Michael Gove backs Rishi Sunak in bid for Tory leadership

Michael Gove has announced that he will back Rishi Sunak to be the next leader of the Conservative Party.

The former levelling secretary told the Times that he didn’t think “rival Liz Truss’s prospect was the right answer,” adding that he didn’t expect to return to front-line politics.

Several cabinet members have publicly endorsed Ms Truss, a bookie favourite. It comes as Sunak reveals plans that he said she would help British motorists.

The former chancellor said he would ban new smart highways, crack down on dishonest parking tickets and review some of the neighbourhoods designated “low-traffic areas” in recent years. He indicated that he planned to be a prime minister who would tackle what he called a “war on motorists”.

He pledged to introduce a transition to electric vehicles without punishing drivers while presenting a “rural implementation action plan” to ensure rural communities are not left behind.

Sunak is fighting with Truss to replace outgoing Prime Minister Boris Johnson as Tory leader. The result will be announced on September 5.

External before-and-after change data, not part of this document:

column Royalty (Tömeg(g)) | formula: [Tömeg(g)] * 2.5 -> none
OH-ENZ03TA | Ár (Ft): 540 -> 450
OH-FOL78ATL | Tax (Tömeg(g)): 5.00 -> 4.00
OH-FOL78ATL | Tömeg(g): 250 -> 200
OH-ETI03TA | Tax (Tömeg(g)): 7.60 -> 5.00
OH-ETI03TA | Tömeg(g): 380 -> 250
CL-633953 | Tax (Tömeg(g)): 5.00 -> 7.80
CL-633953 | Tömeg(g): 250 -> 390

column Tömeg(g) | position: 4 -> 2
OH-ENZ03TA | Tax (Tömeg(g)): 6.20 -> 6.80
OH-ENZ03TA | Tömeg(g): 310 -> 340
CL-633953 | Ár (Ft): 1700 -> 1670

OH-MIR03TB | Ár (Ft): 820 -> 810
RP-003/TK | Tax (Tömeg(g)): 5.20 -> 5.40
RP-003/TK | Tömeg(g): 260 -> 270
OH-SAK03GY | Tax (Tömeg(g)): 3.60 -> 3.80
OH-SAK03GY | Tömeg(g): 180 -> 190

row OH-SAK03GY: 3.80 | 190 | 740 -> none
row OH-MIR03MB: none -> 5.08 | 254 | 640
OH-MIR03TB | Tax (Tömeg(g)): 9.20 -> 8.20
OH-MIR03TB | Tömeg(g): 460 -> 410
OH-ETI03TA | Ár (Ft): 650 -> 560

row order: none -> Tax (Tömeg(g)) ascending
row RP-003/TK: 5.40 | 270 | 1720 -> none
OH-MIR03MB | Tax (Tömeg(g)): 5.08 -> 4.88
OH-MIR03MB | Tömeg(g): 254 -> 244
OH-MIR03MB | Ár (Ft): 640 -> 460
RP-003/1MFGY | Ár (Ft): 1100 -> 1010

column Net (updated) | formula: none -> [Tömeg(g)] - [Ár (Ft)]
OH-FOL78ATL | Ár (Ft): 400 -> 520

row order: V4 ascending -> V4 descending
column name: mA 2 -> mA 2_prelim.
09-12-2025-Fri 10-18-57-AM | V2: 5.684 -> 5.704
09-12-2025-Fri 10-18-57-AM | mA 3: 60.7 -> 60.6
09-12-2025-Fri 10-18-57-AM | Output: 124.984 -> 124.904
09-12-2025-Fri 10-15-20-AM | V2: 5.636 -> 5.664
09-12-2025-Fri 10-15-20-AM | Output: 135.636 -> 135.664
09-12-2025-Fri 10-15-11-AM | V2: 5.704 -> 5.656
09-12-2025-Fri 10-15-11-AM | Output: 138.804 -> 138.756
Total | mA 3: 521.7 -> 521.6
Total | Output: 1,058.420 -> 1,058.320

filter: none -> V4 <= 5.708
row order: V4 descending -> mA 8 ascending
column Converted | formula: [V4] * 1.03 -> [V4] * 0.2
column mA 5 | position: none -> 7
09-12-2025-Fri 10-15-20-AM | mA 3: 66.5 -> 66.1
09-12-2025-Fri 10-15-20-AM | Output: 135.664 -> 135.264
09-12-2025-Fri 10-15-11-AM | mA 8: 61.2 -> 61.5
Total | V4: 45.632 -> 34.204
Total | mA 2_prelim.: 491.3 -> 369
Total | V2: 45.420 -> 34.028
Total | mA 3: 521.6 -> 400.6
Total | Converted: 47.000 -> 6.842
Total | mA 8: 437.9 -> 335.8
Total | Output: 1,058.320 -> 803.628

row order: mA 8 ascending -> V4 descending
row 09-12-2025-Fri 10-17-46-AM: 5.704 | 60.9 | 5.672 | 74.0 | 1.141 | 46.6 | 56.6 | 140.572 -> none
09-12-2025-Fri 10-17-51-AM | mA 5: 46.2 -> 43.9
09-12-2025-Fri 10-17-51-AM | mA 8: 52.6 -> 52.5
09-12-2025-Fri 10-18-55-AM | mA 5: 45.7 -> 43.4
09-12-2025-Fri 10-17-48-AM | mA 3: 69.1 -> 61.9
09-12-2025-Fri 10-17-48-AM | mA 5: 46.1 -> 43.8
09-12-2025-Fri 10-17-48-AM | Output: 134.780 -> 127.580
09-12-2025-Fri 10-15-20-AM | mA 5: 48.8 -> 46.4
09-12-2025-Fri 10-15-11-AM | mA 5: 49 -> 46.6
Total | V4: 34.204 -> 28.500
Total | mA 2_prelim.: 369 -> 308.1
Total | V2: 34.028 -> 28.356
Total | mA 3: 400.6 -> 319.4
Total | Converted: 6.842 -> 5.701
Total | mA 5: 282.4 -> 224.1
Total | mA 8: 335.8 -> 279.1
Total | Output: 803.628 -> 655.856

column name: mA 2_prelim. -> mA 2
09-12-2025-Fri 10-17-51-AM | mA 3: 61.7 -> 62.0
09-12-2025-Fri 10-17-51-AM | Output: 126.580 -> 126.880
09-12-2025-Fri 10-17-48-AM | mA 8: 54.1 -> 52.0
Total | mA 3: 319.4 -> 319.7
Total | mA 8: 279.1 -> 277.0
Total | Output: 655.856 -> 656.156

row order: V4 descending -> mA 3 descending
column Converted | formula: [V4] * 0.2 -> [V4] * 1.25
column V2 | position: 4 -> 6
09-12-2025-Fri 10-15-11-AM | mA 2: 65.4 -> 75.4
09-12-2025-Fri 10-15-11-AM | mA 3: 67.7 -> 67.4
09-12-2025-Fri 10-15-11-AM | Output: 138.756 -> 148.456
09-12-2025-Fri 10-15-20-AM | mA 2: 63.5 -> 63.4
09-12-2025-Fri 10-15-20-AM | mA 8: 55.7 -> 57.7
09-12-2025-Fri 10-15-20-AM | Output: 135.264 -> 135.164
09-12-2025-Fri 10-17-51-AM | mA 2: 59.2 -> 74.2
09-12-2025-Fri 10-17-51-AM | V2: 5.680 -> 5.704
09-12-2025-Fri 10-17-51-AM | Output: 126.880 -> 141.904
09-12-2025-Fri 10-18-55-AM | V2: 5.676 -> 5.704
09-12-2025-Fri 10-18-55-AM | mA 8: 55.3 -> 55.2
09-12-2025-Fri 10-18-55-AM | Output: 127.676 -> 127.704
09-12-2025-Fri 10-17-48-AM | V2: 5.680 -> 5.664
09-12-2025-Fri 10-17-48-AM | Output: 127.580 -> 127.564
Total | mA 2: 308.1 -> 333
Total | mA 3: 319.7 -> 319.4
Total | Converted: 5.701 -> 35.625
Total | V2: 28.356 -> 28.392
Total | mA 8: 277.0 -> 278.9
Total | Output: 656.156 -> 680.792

However, Ms Truss appears to be the frontrunner in the polls. She has been backed by senior Conservatives colleagues, including Nadhim Zahawi, Thérèse Coffey, Sajid Javid, Jacob Rees-Mogg, Nadine Dorries, and former leadership candidates Suella Braverman and Tom Tugendhat.

During a recent Sky interview, Mr Sunak was recently questioned as to why he could not win the public support of close colleagues other than his main backer, Transport Secretary Grant Shapps.

Mr Gove backed Kemi Badenoch earlier in the contest but has now said he is in favour of Mr Sunak, as Ms Truss appeared to be taking a “holiday from reality” with her plans to cut tax during the cost-of-living crisis.

He missed out on his leadership bids in 2016 and 2019. He was most recently sacked as Levelling Up Secretary after publicly telling Mr Johnson to quit as prime minister ahead of his ultimate resignation.

Mr Gove has now launched a defence of Mr Sunak, saying the tax hikes he brought in as chancellor were “a consequence of Covid, not Rishi’s inner preferences”.

He wrote in the Times: “I know what the job requires. And Rishi has it.”

He suggested Ms Truss would put “the stock options of FTSE 100 executives” before the nation’s poorest people and attacked her plan to reverse the national insurance hike immediately.

He wrote: “And here I am deeply concerned that the framing of the leadership debate by many has been a holiday from reality. The answer to the cost-of-living crisis cannot be simply to reject further ‘handouts’ and cut tax.”

Mr Gove said he does not expect to return to frontbench politics, saying: “I do not expect to be in government again. But it was the privilege of my life to spend 11 years in the cabinet under three prime ministers.”

The Sunak campaign welcomed his backing, with a spokeswoman saying: “Delighted to have the support of a party and Cabinet veteran who has intellectual heft and shown the radical reforming zeal in every job he has had, that we now so desperately need.”

Mr Sunak’s announcement of his motoring policy saw him label smart motorways “unsafe” as he pledged to stop any new ones being built.

The two candidates appeared at hustings – answering questions in front of party members, who will choose the next leader, in Manchester on Friday evening.

Ms Truss spoke about her plan to lift the ban on new grammar schools, saying she wants everyone “right across the country” to have the choice to enlist their children at one

She targeted the Mayor of Greater Manchester as she called Andy Burnham the “miserabilist mayor… who doesn’t want opportunities” for people in the city.

She told the Manchester Central Convention Complex crowd: “He doesn’t want opportunities for people in this city, and he has to be defeated.”

Meanwhile, Mr Sunak used the event to share his plans on rolling out private-sector style “surgical hubs” “across the country” in the NHS.

Taking a swipe at the UK’s foreign policy, he said: “We’ve got to toughen up our foreign policy. At the moment, we have a situation; I found bonkers; we will go to a country, talk to them about a trade deal we want to do with them, and potentially give them actual foreign aid.

“But at the same time, we don’t say to them, ‘hang on, you need to take back your failed asylum seekers’, that’s wrong’.”